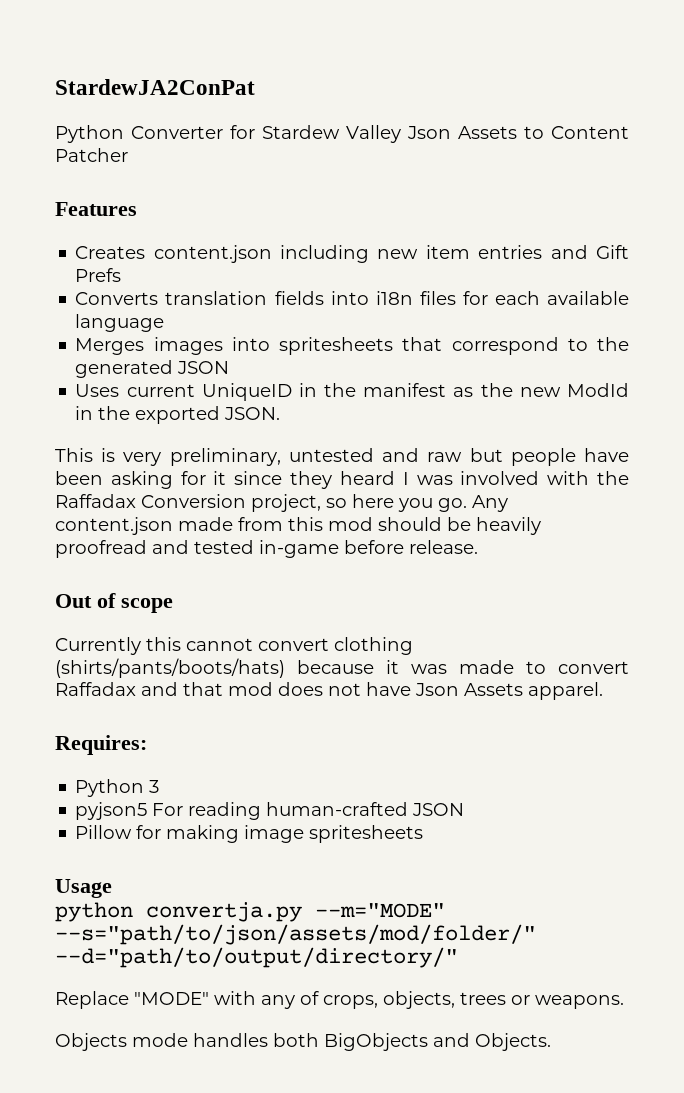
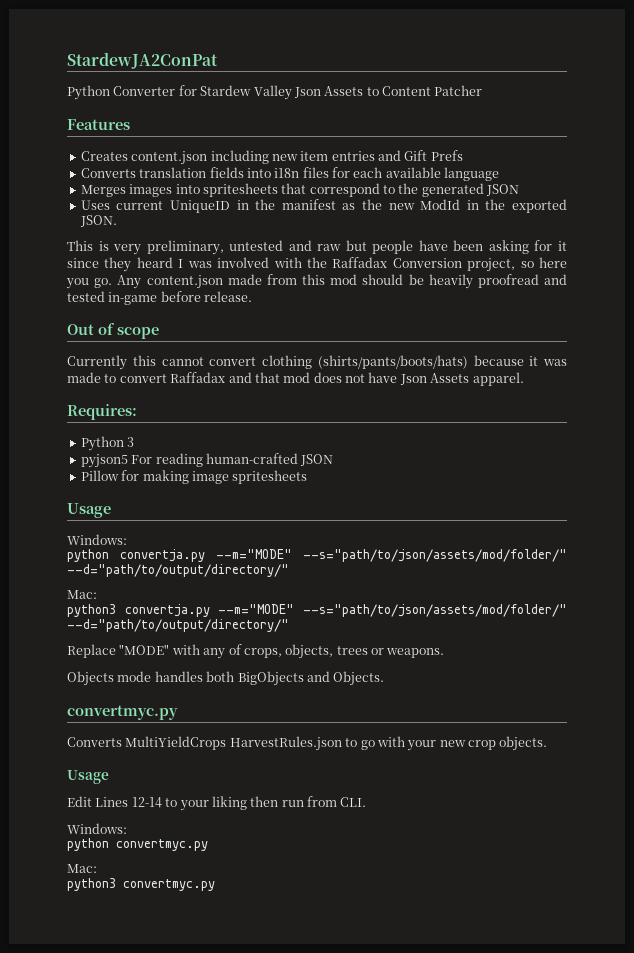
  Pillow for making image spritesheets
  Usage
+ Windows:
  python convertja.py --m="MODE" --s="path/to/json/assets/mod/folder/" --d="path/to/output/directory/"
+ Mac:
+ python3 convertja.py --m="MODE" --s="path/to/json/assets/mod/folder/" --d="path/to/output/directory/"
  Objects mode handles both BigObjects and Objects.
+ convertmyc.py
+ Converts MultiYieldCrops HarvestRules.json to go with your new crop objects.
+ Usage
+ Edit Lines 12-14 to your liking then run from CLI.
+ Windows:
+ python convertmyc.py
+ Mac:
+ python3 convertmyc.py

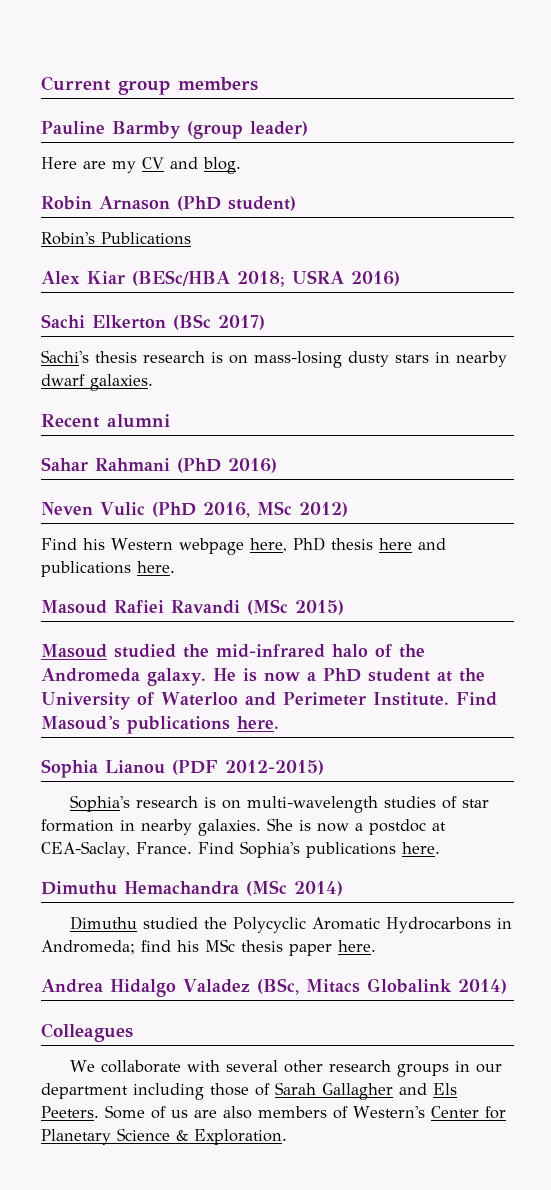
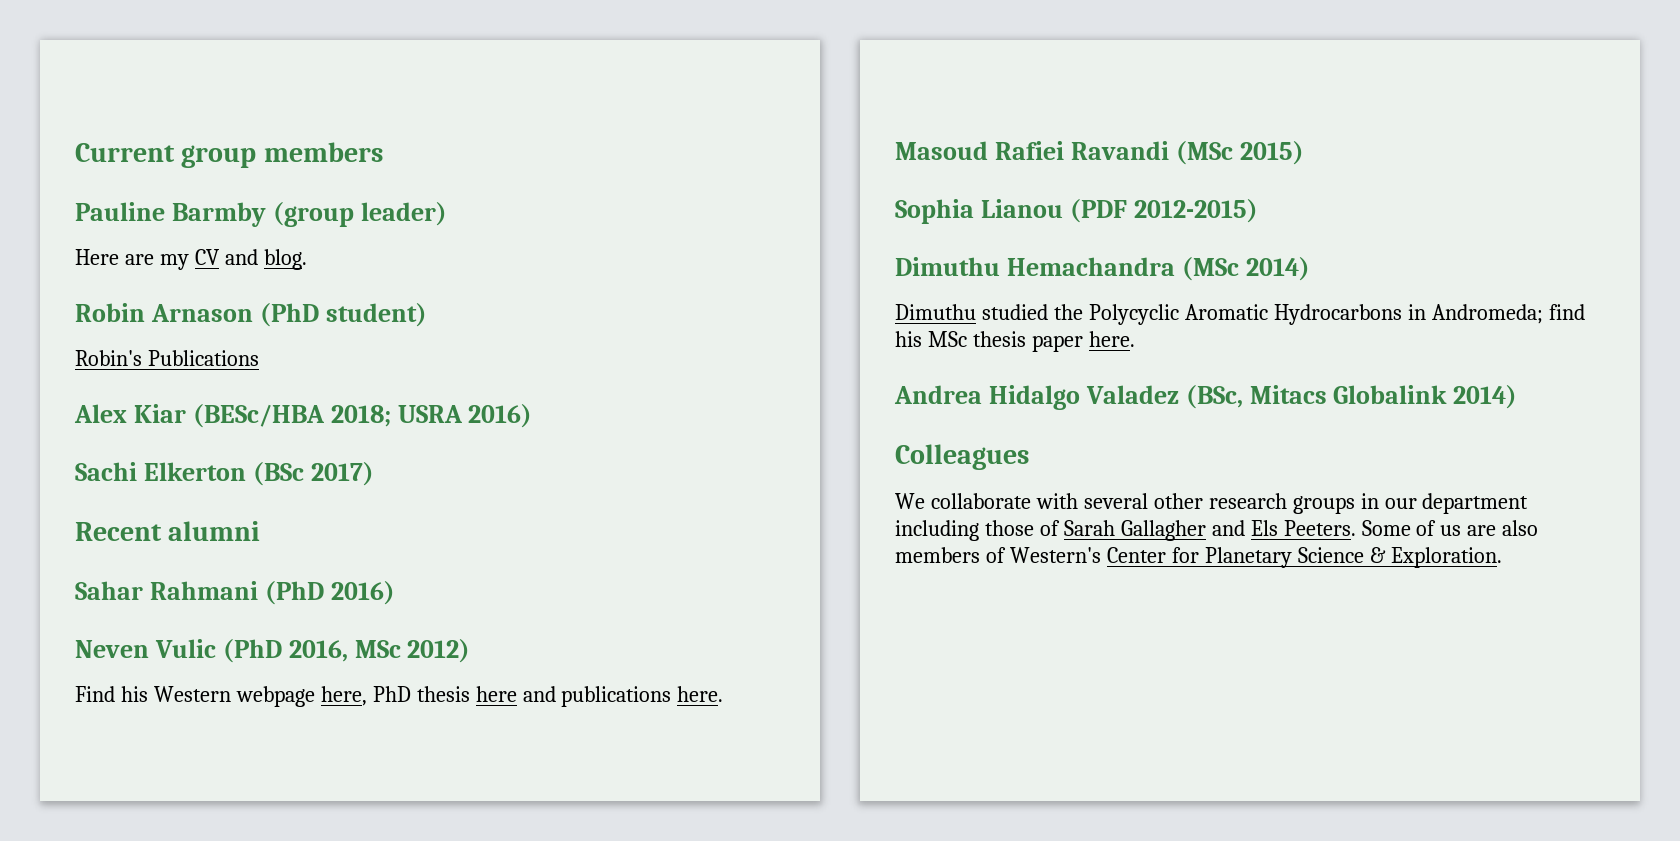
- Sachi's thesis research is on mass-losing dusty stars in nearby dwarf galaxies.
- Masoud studied the mid-infrared halo of the Andromeda galaxy. He is now a PhD student at the University of Waterloo and Perimeter Institute. Find Masoud's publications here.
  Sophia Lianou (PDF 2012-2015)
- Sophia's research is on multi-wavelength studies of star formation in nearby galaxies. She is now a postdoc at CEA-Saclay, France. Find Sophia's publications here.

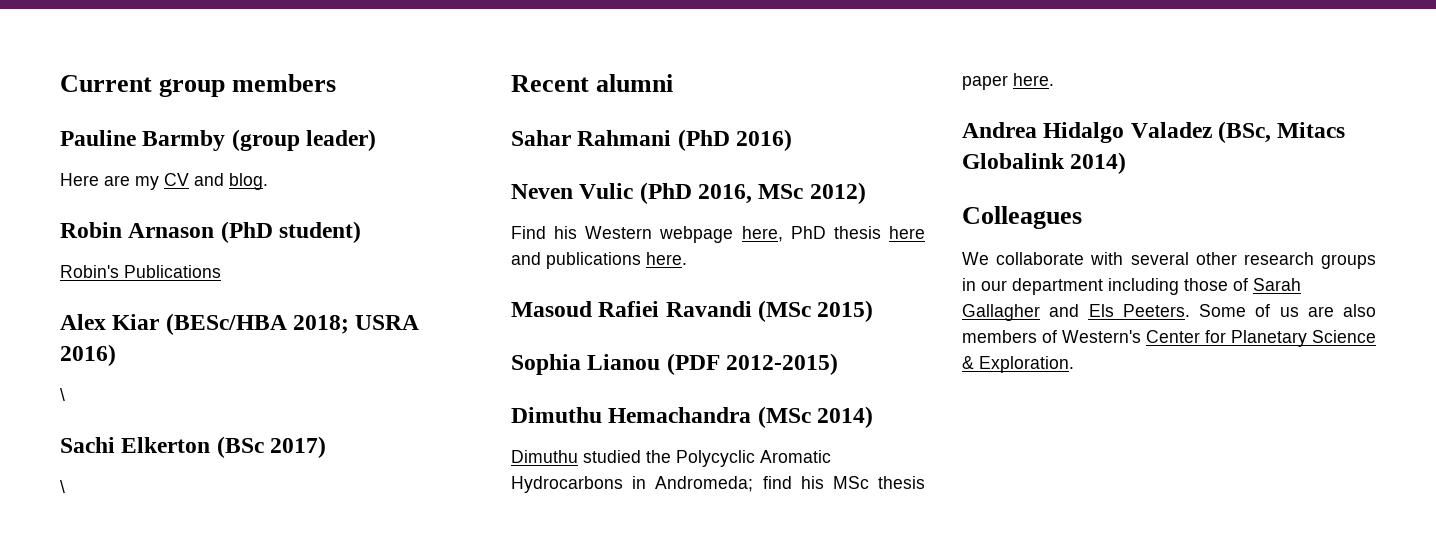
  Alex Kiar (BESc/HBA 2018; USRA 2016)
+ \
  Sachi Elkerton (BSc 2017)
+ \

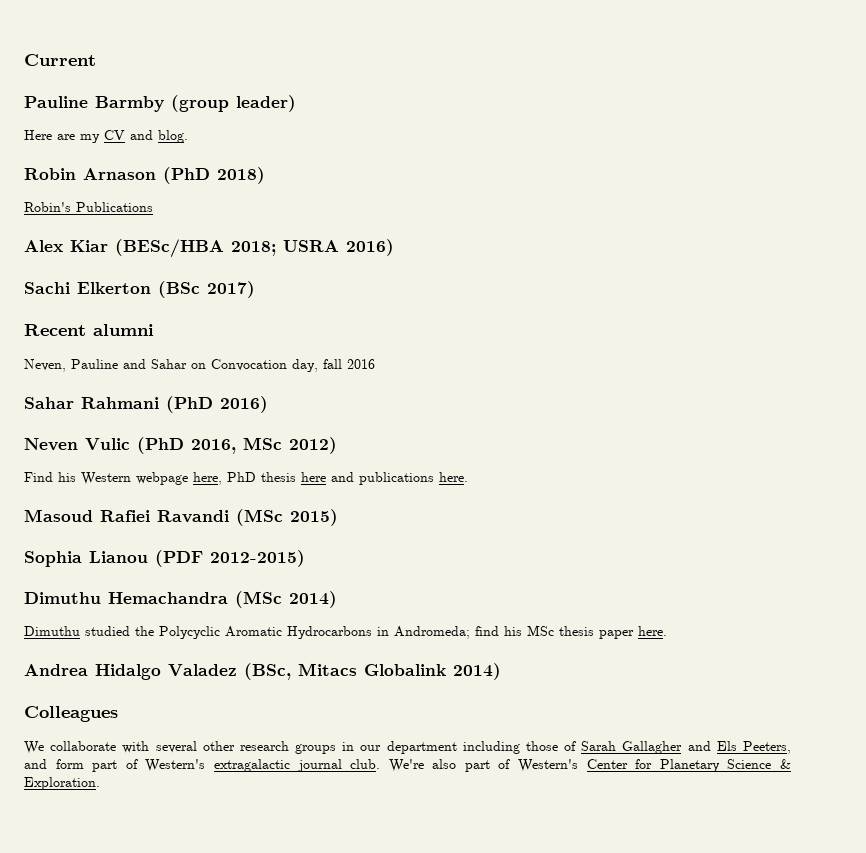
- Current group members
+ Current
- Robin Arnason (PhD student)
+ Robin Arnason (PhD 2018)
  Alex Kiar (BESc/HBA 2018; USRA 2016)
- \
  Sachi Elkerton (BSc 2017)
- \
+ Neven, Pauline and Sahar on Convocation day, fall 2016
- We collaborate with several other research groups in our department including those of Sarah Gallagher and Els Peeters. Some of us are also members of Western's Center for Planetary Science & Exploration.
+ We collaborate with several other research groups in our department including those of Sarah Gallagher and Els Peeters, and form part of Western's extragalactic journal club. We're also part of Western's Center for Planetary Science & Exploration.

────────

### WHAT TO PRODUCE
Could you write out every record exactly, leaving the pictures out?

### ANSWER FOR THIS EXERCISE
  Pillow for making image spritesheets
  Usage
+ Windows:
  python convertja.py --m="MODE" --s="path/to/json/assets/mod/folder/" --d="path/to/output/directory/"
+ Mac:
+ python3 convertja.py --m="MODE" --s="path/to/json/assets/mod/folder/" --d="path/to/output/directory/"
  Objects mode handles both BigObjects and Objects.
+ convertmyc.py
+ Converts MultiYieldCrops HarvestRules.json to go with your new crop objects.
+ Usage
+ Edit Lines 12-14 to your liking then run from CLI.
+ Windows:
+ python convertmyc.py
+ Mac:
+ python3 convertmyc.py

- Sachi's thesis research is on mass-losing dusty stars in nearby dwarf galaxies.
- Masoud studied the mid-infrared halo of the Andromeda galaxy. He is now a PhD student at the University of Waterloo and Perimeter Institute. Find Masoud's publications here.
  Sophia Lianou (PDF 2012-2015)
- Sophia's research is on multi-wavelength studies of star formation in nearby galaxies. She is now a postdoc at CEA-Saclay, France. Find Sophia's publications here.

  Alex Kiar (BESc/HBA 2018; USRA 2016)
+ \
  Sachi Elkerton (BSc 2017)
+ \

- Current group members
+ Current
- Robin Arnason (PhD student)
+ Robin Arnason (PhD 2018)
  Alex Kiar (BESc/HBA 2018; USRA 2016)
- \
  Sachi Elkerton (BSc 2017)
- \
+ Neven, Pauline and Sahar on Convocation day, fall 2016
- We collaborate with several other research groups in our department including those of Sarah Gallagher and Els Peeters. Some of us are also members of Western's Center for Planetary Science & Exploration.
+ We collaborate with several other research groups in our department including those of Sarah Gallagher and Els Peeters, and form part of Western's extragalactic journal club. We're also part of Western's Center for Planetary Science & Exploration.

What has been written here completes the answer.